EXERCISE:
Leaving out the images, please reproduce each line below exactly.
INPUT FOR THIS TASK Start Marker
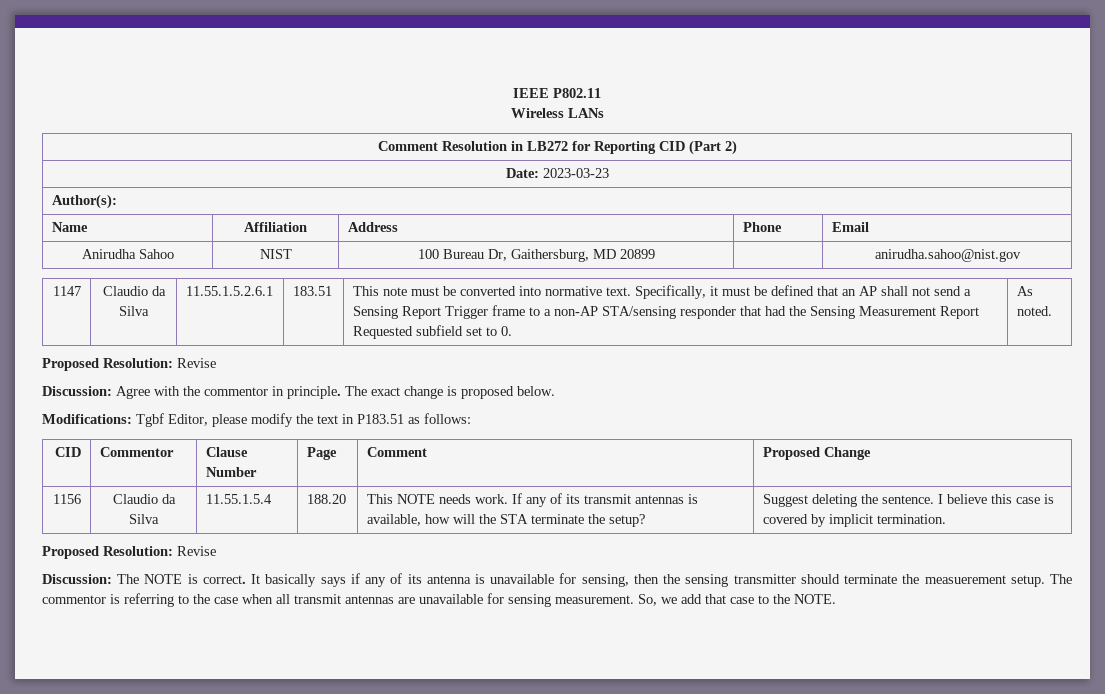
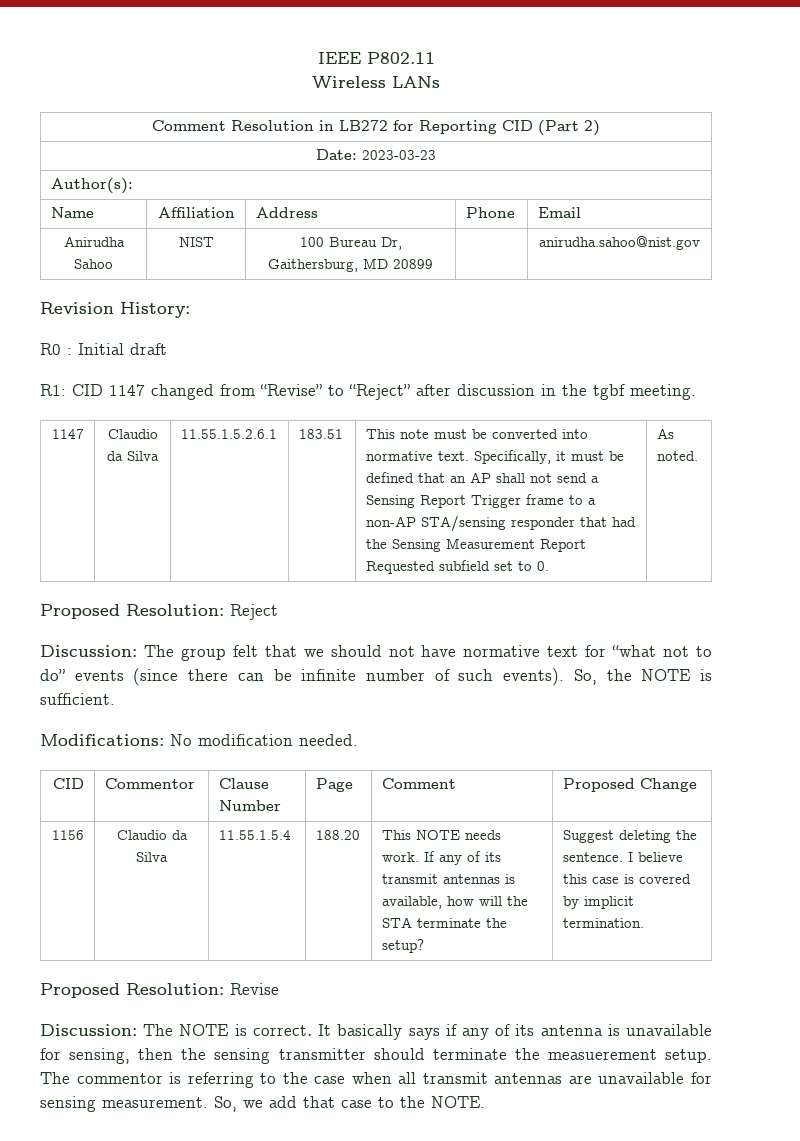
+ Revision History:
+ R0 : Initial draft
+ R1: CID 1147 changed from “Revise” to “Reject” after discussion in the tgbf meeting.
  As noted.
- Proposed Resolution: Revise
- Discussion: Agree with the commentor in principle. The exact change is proposed below.
- Modifications: Tgbf Editor, please modify the text in P183.51 as follows:
+ Proposed Resolution: Reject
+ Discussion: The group felt that we should not have normative text for “what not to do” events (since there can be infinite number of such events). So, the NOTE is sufficient.
+ Modifications: No modification needed.

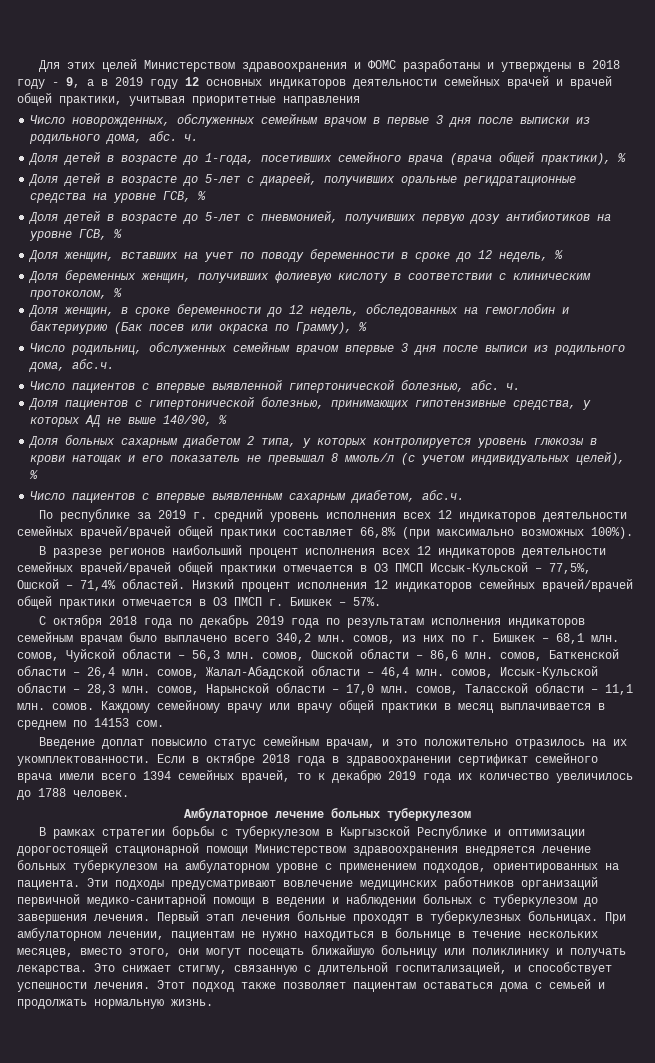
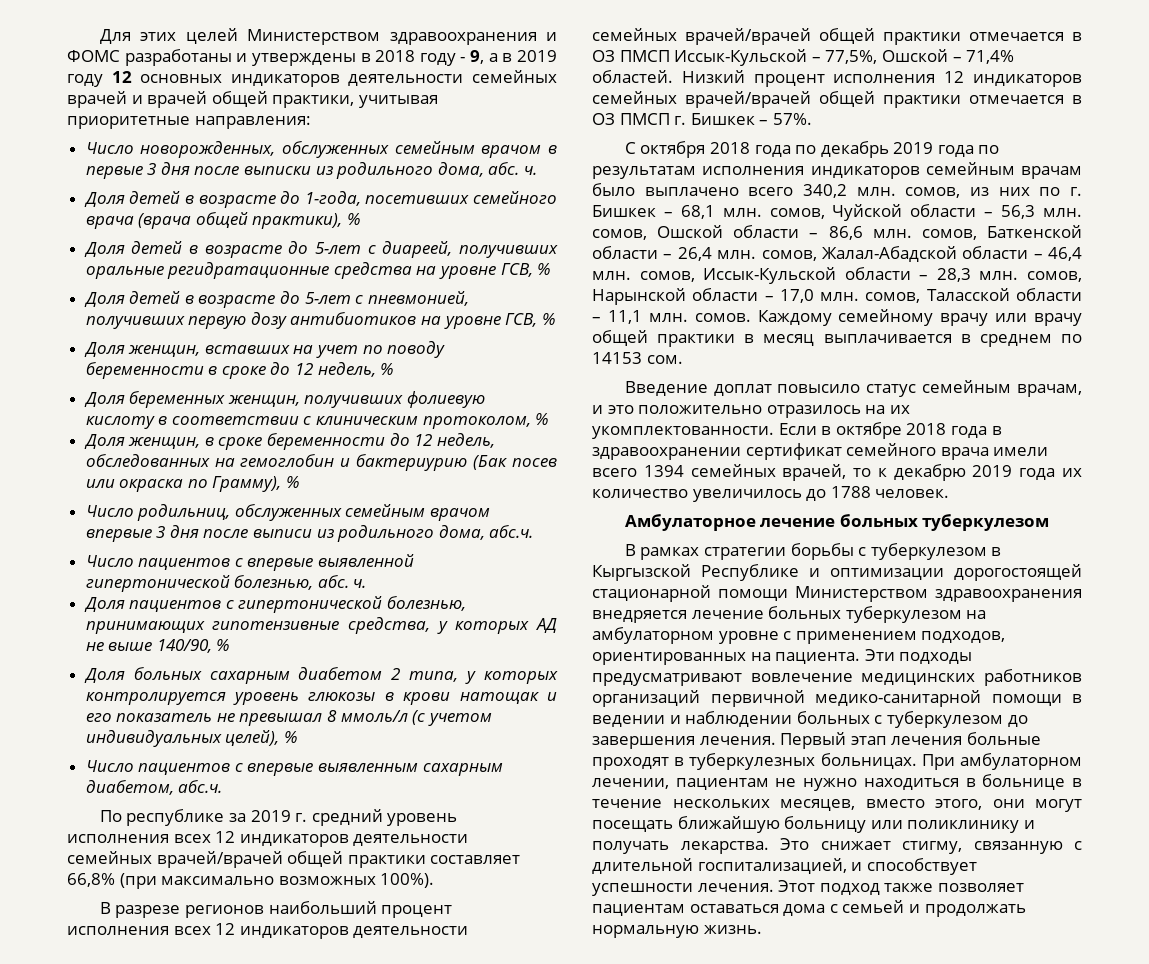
- Для этих целей Министерством здравоохранения и ФОМС разработаны и утверждены в 2018 году - 9, а в 2019 году 12 основных индикаторов деятельности семейных врачей и врачей общей практики, учитывая приоритетные направления
+ Для этих целей Министерством здравоохранения и ФОМС разработаны и утверждены в 2018 году - 9, а в 2019 году 12 основных индикаторов деятельности семейных врачей и врачей общей практики, учитывая приоритетные направления:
INPUT FOR THIS TASK End Marker
SOLUTION:
+ Revision History:
+ R0 : Initial draft
+ R1: CID 1147 changed from “Revise” to “Reject” after discussion in the tgbf meeting.
  As noted.
- Proposed Resolution: Revise
- Discussion: Agree with the commentor in principle. The exact change is proposed below.
- Modifications: Tgbf Editor, please modify the text in P183.51 as follows:
+ Proposed Resolution: Reject
+ Discussion: The group felt that we should not have normative text for “what not to do” events (since there can be infinite number of such events). So, the NOTE is sufficient.
+ Modifications: No modification needed.

- Для этих целей Министерством здравоохранения и ФОМС разработаны и утверждены в 2018 году - 9, а в 2019 году 12 основных индикаторов деятельности семейных врачей и врачей общей практики, учитывая приоритетные направления
+ Для этих целей Министерством здравоохранения и ФОМС разработаны и утверждены в 2018 году - 9, а в 2019 году 12 основных индикаторов деятельности семейных врачей и врачей общей практики, учитывая приоритетные направления:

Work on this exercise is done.